Set down all of the data that follows word for word, without the images.

◆ THE DATA ◆

=== Begin Enclosure ===

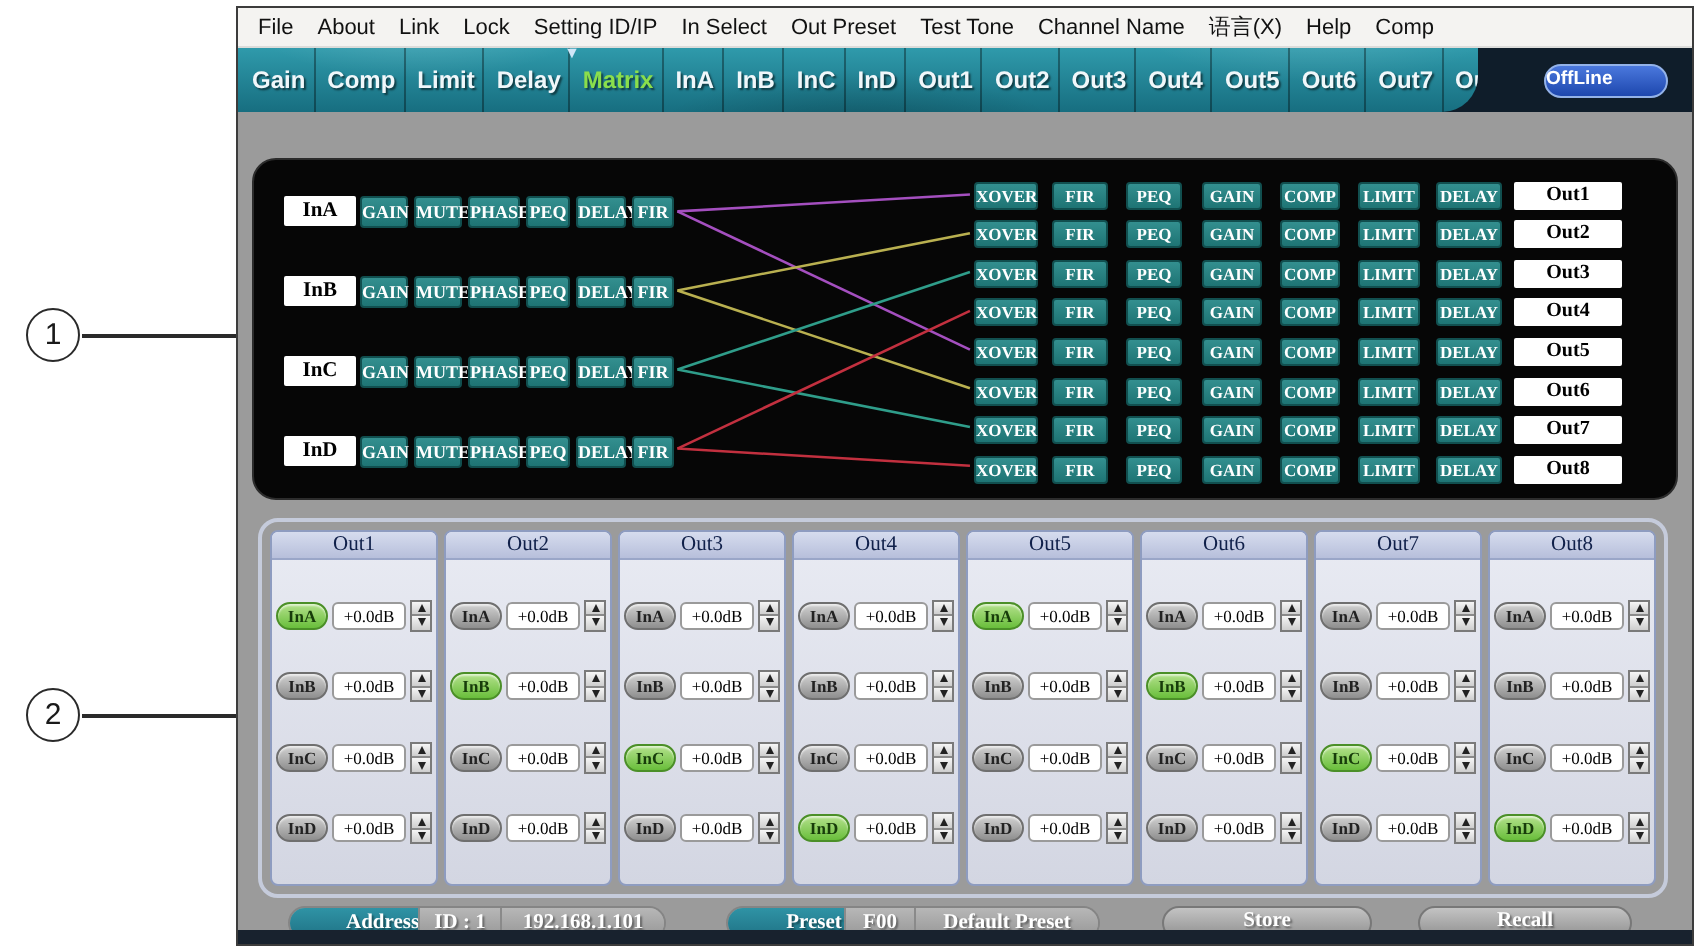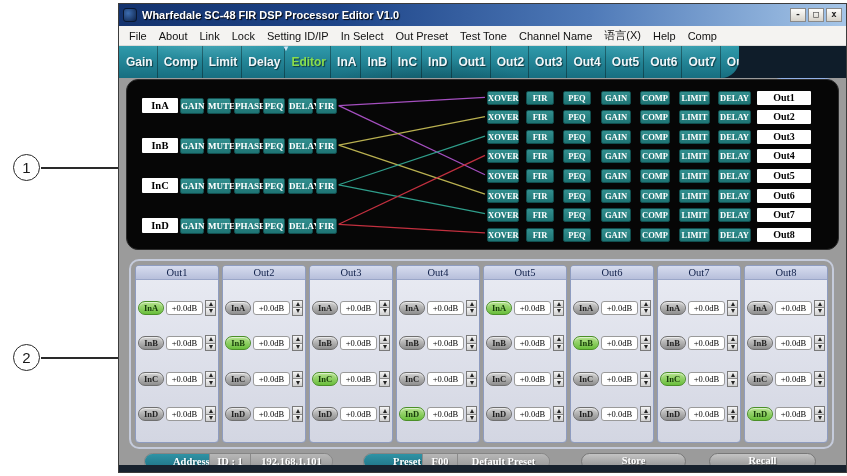"Wharfedale SC-48 FIR DSP Processor" div.titlebar { html: <div> <div></div> <div>Wharfedale SC-48 FIR DSP Processor Editor V1.0</div> <div> <div>-</div> <div>□</div> <div>x</div> </div> </div> -> none }
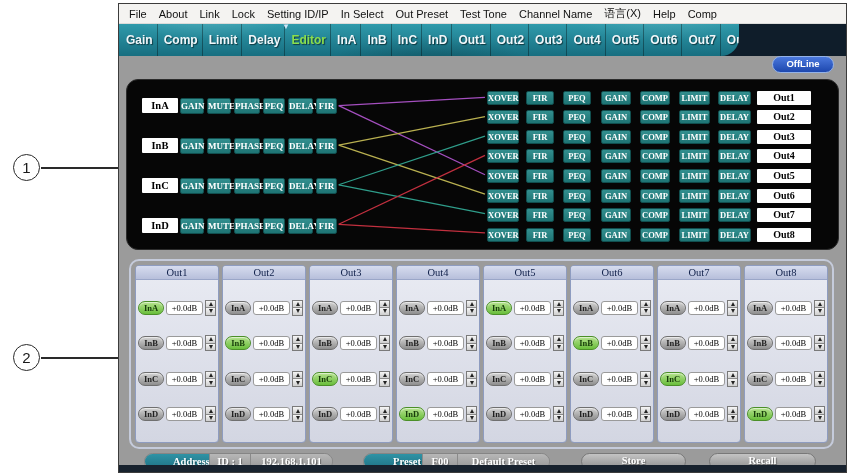"Editor" span.tab { text: Editor -> Matrix }
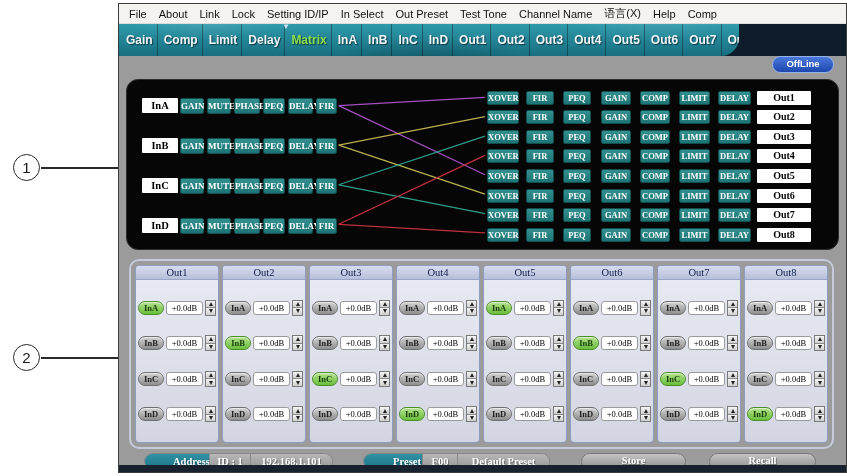"OffLine" .offline-btn { margin-top: 24px -> none; text-align: center -> none }
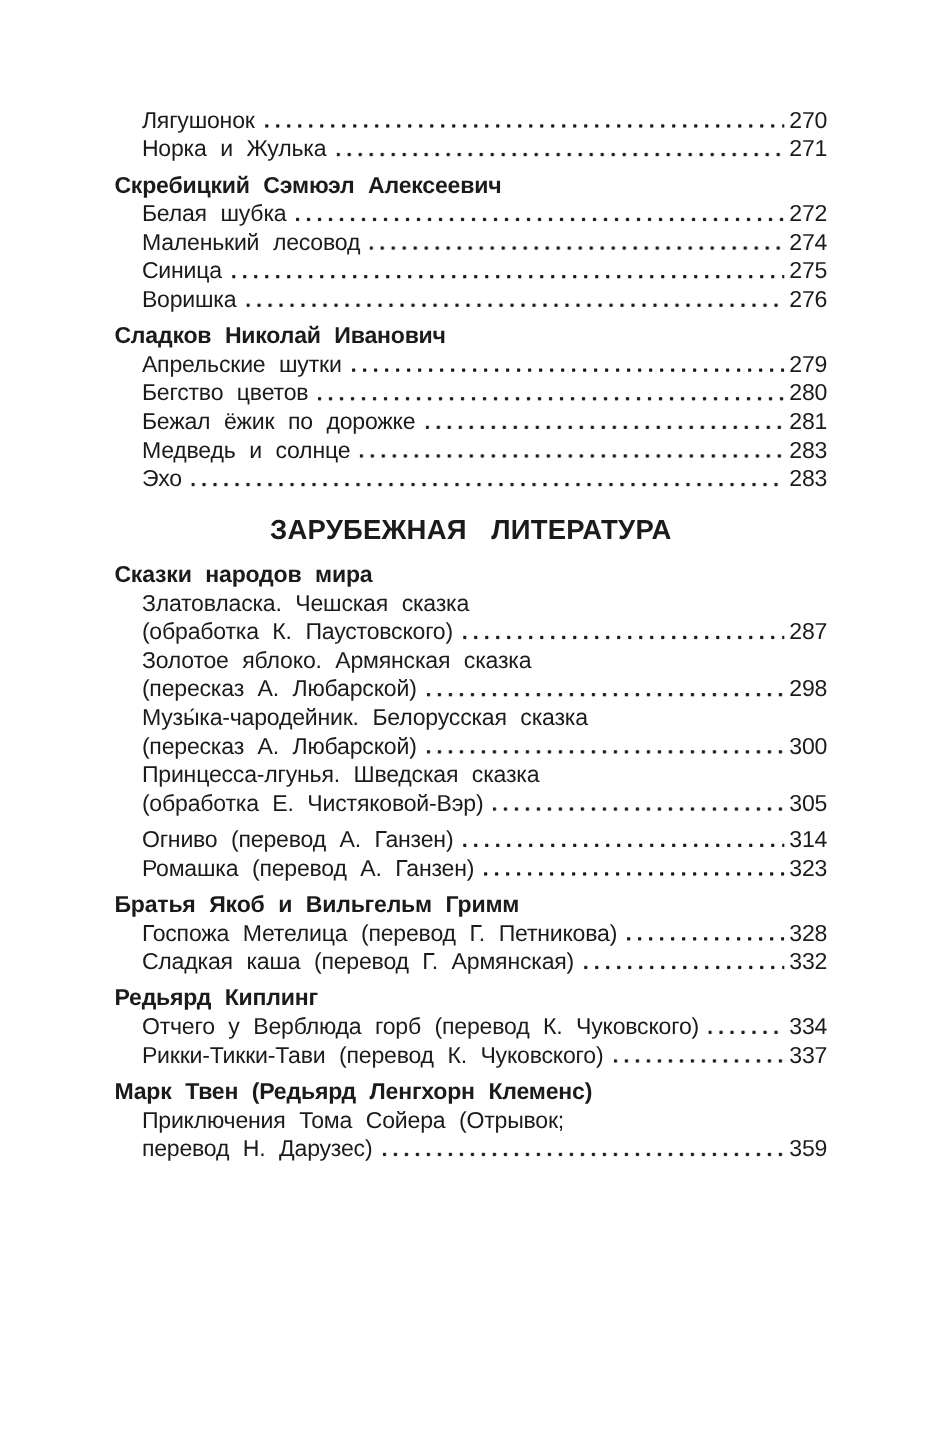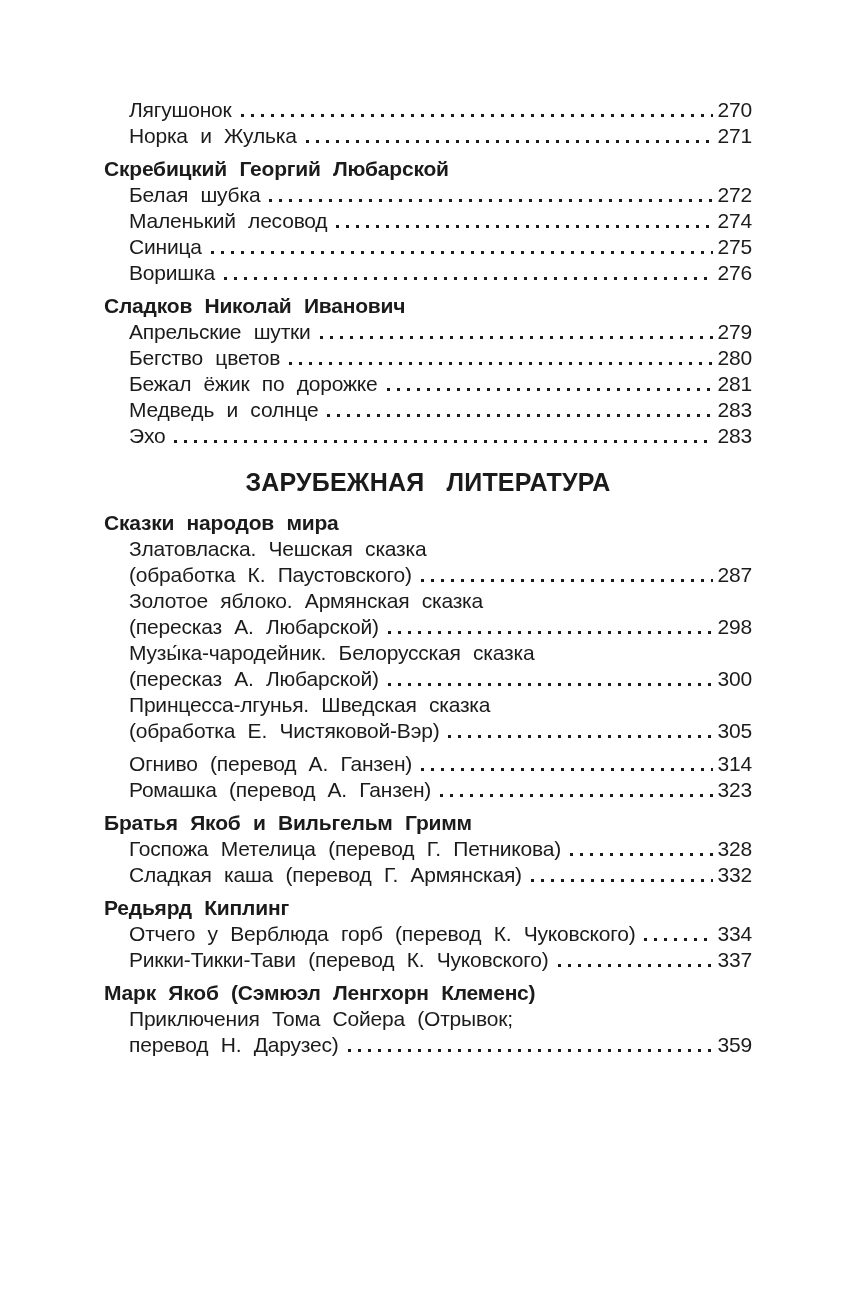"Скребицкий Георгий Любарской" div.author { text: Георгий Любарской -> Сэмюэл Алексеевич }
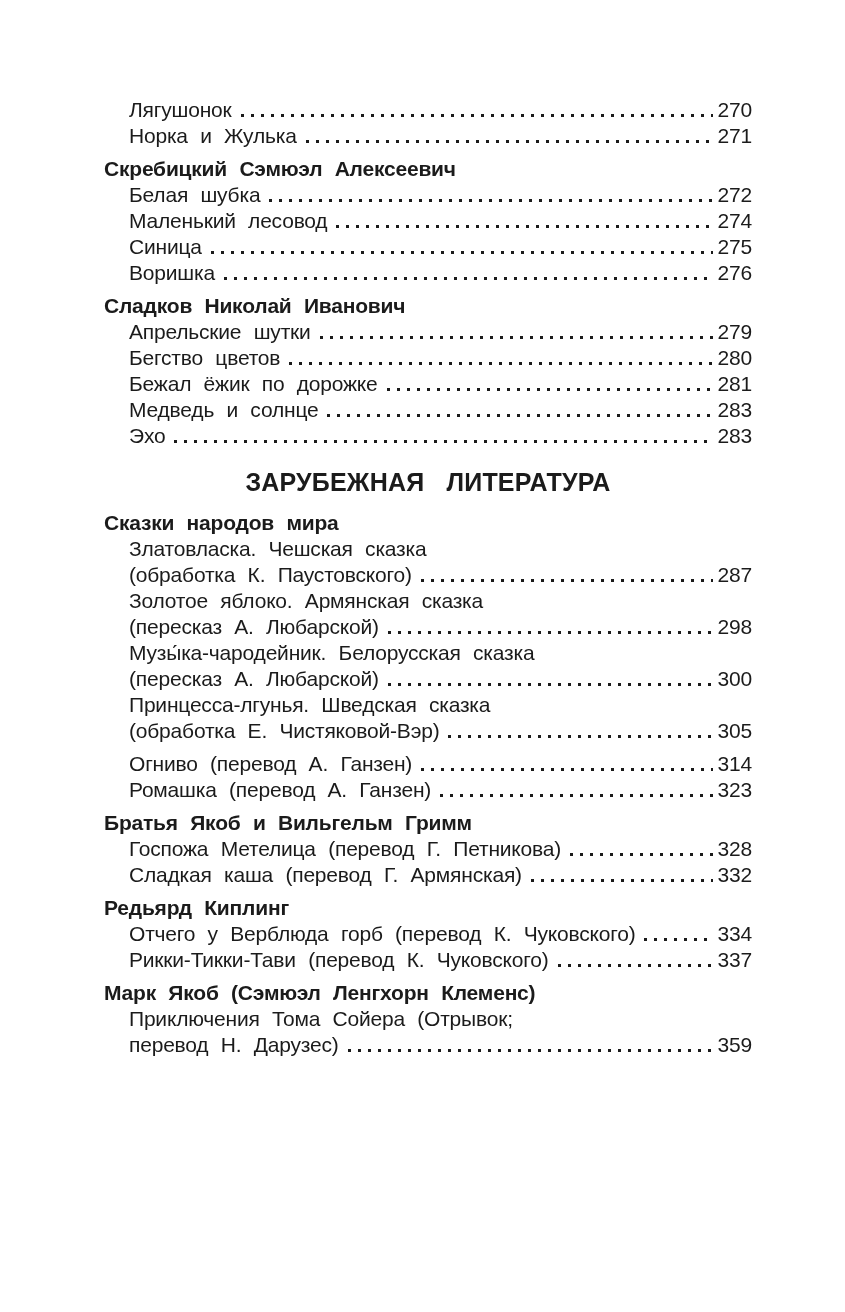"Марк Якоб (Сэмюэл Ленгхорн Клеменс)" div.author { text: Якоб (Сэмюэл -> Твен (Редьярд }
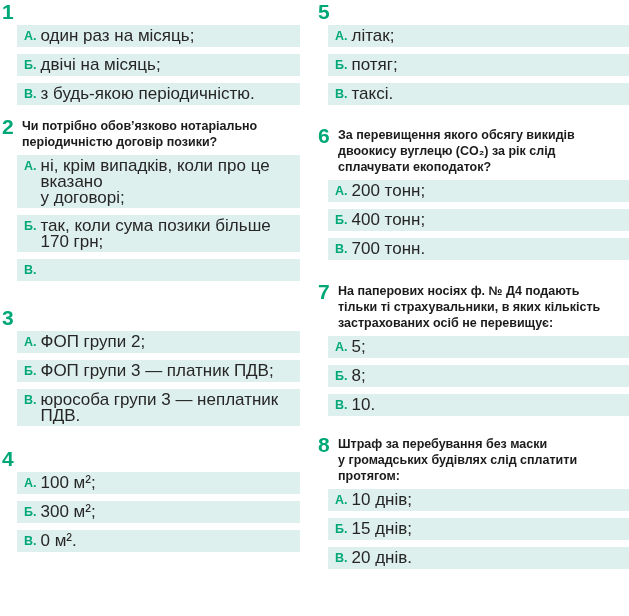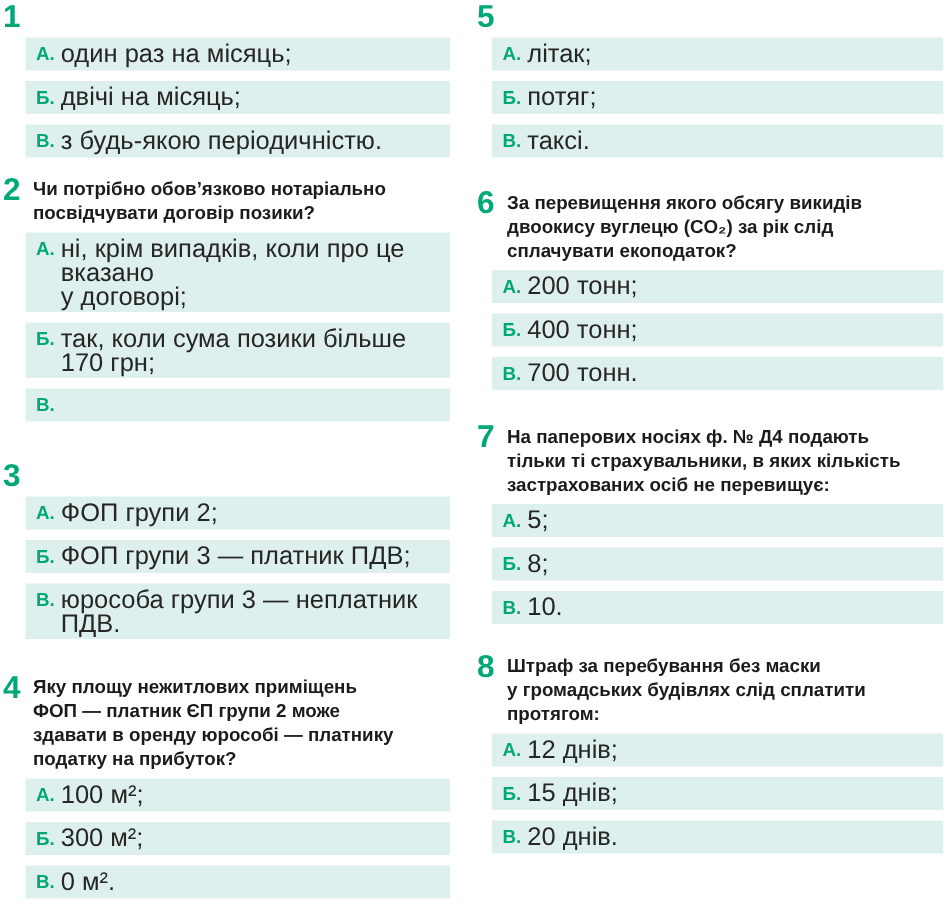"Чи потрібно обов’язково нотаріально" div.q-text { text: посвідчувати -> періодичністю }
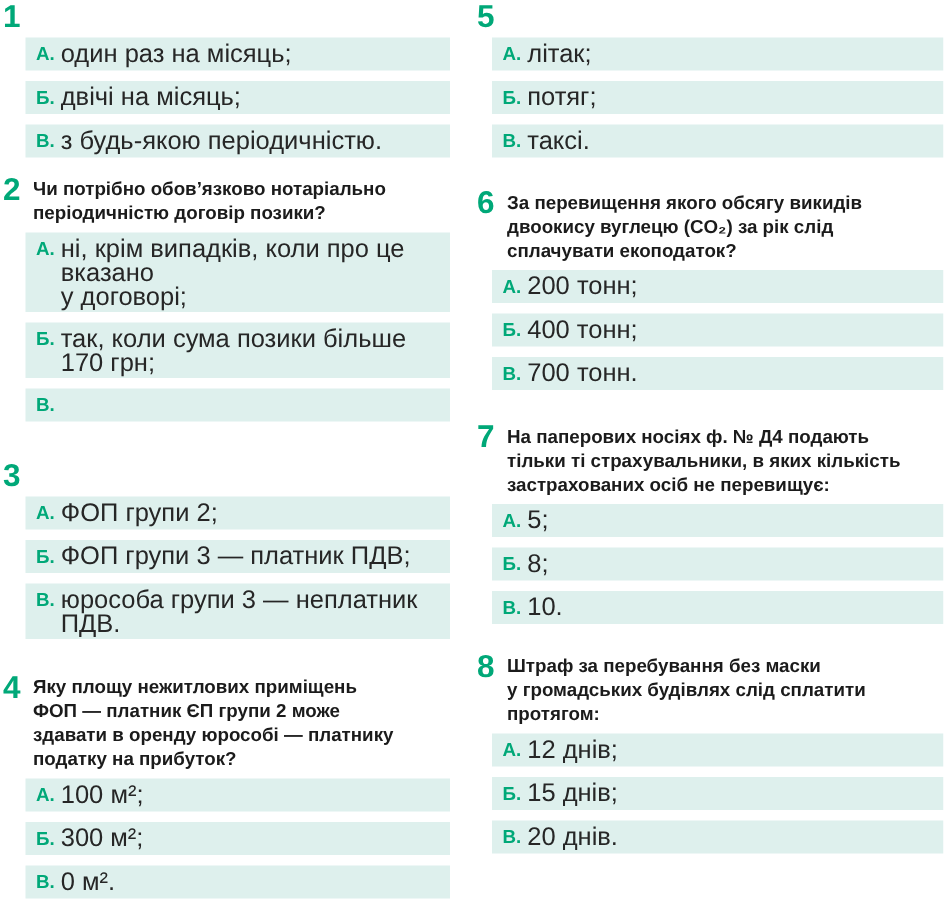"Яку площу нежитлових приміщень" div.q-text { html: <div>Яку площу нежитлових приміщень ФОП — платник ЄП групи 2 може здавати в оренду юрособі — платнику податку на прибуток?</div> -> none }
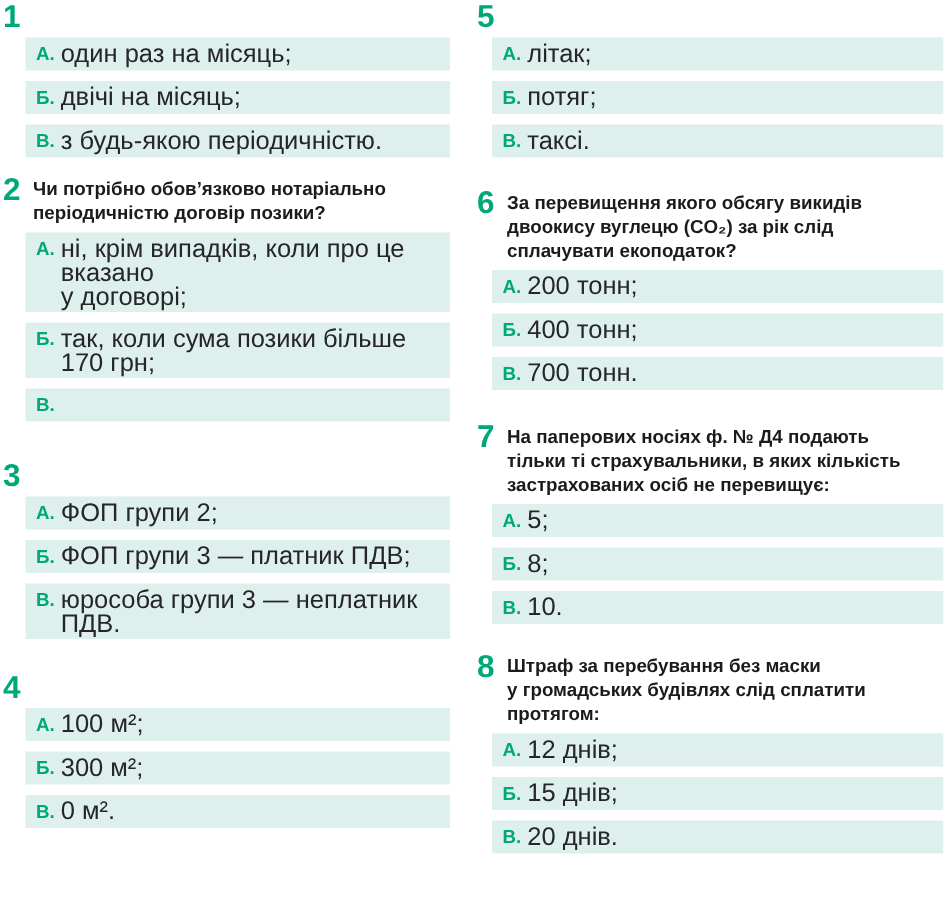"12 днів;" span.opt-text { text: 12 -> 10 }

=== End Enclosure ===

◆ WRITTEN REPLY ◆
"Wharfedale SC-48 FIR DSP Processor" div.titlebar { html: <div> <div></div> <div>Wharfedale SC-48 FIR DSP Processor Editor V1.0</div> <div> <div>-</div> <div>□</div> <div>x</div> </div> </div> -> none }
"Editor" span.tab { text: Editor -> Matrix }
"OffLine" .offline-btn { margin-top: 24px -> none; text-align: center -> none }
"Скребицкий Георгий Любарской" div.author { text: Георгий Любарской -> Сэмюэл Алексеевич }
"Марк Якоб (Сэмюэл Ленгхорн Клеменс)" div.author { text: Якоб (Сэмюэл -> Твен (Редьярд }
"Чи потрібно обов’язково нотаріально" div.q-text { text: посвідчувати -> періодичністю }
"Яку площу нежитлових приміщень" div.q-text { html: <div>Яку площу нежитлових приміщень ФОП — платник ЄП групи 2 може здавати в оренду юрособі — платнику податку на прибуток?</div> -> none }
"12 днів;" span.opt-text { text: 12 -> 10 }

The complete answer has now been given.